## TASK DIRECTIONS
Lines before the one containing "7. Using the" are left out; copy that line and every later line through the end of the data exactly.

[Change detection data]
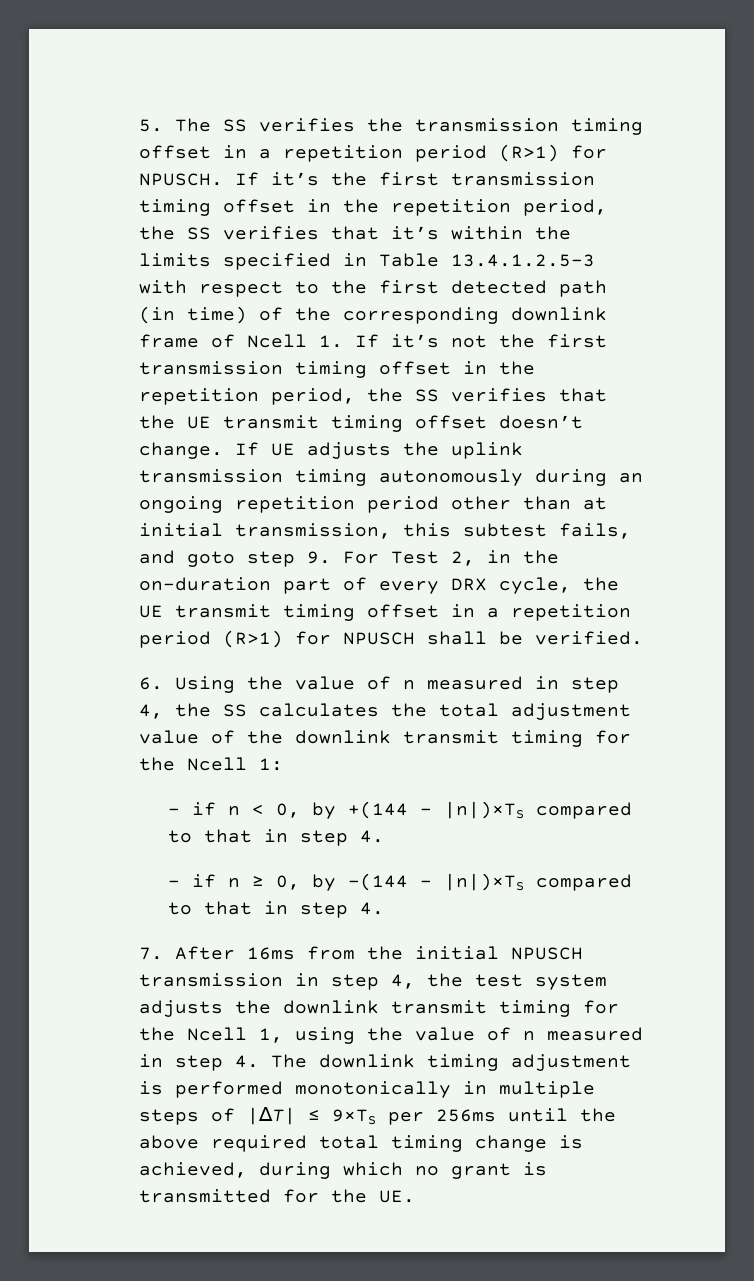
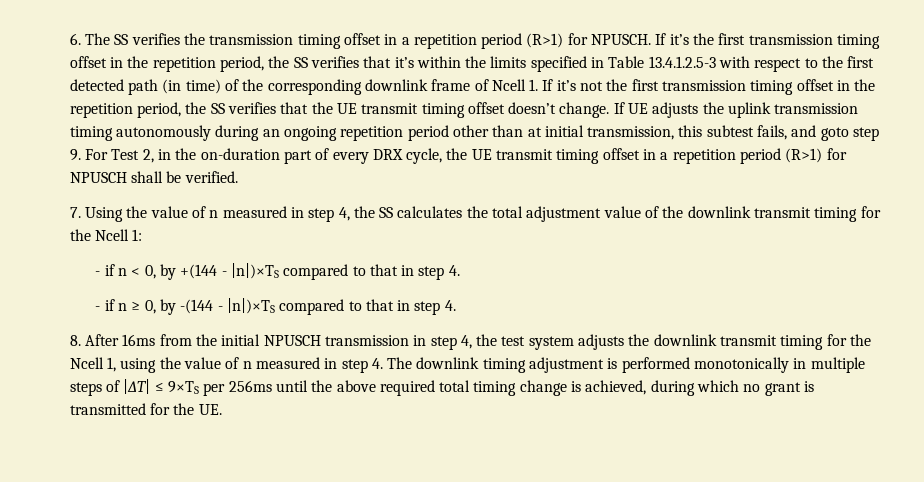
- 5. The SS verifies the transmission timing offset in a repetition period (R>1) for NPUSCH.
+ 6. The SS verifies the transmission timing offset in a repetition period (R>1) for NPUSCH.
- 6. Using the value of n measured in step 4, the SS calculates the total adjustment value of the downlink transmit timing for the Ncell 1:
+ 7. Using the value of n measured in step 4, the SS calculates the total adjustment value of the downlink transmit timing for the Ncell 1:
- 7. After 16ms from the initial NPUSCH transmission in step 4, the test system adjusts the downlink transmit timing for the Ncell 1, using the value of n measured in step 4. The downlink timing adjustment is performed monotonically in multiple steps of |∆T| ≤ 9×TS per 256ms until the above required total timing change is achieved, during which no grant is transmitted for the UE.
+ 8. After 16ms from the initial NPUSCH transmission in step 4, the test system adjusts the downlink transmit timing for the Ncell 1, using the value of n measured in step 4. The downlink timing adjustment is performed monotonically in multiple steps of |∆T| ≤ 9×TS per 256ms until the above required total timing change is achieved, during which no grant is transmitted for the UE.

## EXERCISE ANSWER
+ 7. Using the value of n measured in step 4, the SS calculates the total adjustment value of the downlink transmit timing for the Ncell 1:
- 7. After 16ms from the initial NPUSCH transmission in step 4, the test system adjusts the downlink transmit timing for the Ncell 1, using the value of n measured in step 4. The downlink timing adjustment is performed monotonically in multiple steps of |∆T| ≤ 9×TS per 256ms until the above required total timing change is achieved, during which no grant is transmitted for the UE.
+ 8. After 16ms from the initial NPUSCH transmission in step 4, the test system adjusts the downlink transmit timing for the Ncell 1, using the value of n measured in step 4. The downlink timing adjustment is performed monotonically in multiple steps of |∆T| ≤ 9×TS per 256ms until the above required total timing change is achieved, during which no grant is transmitted for the UE.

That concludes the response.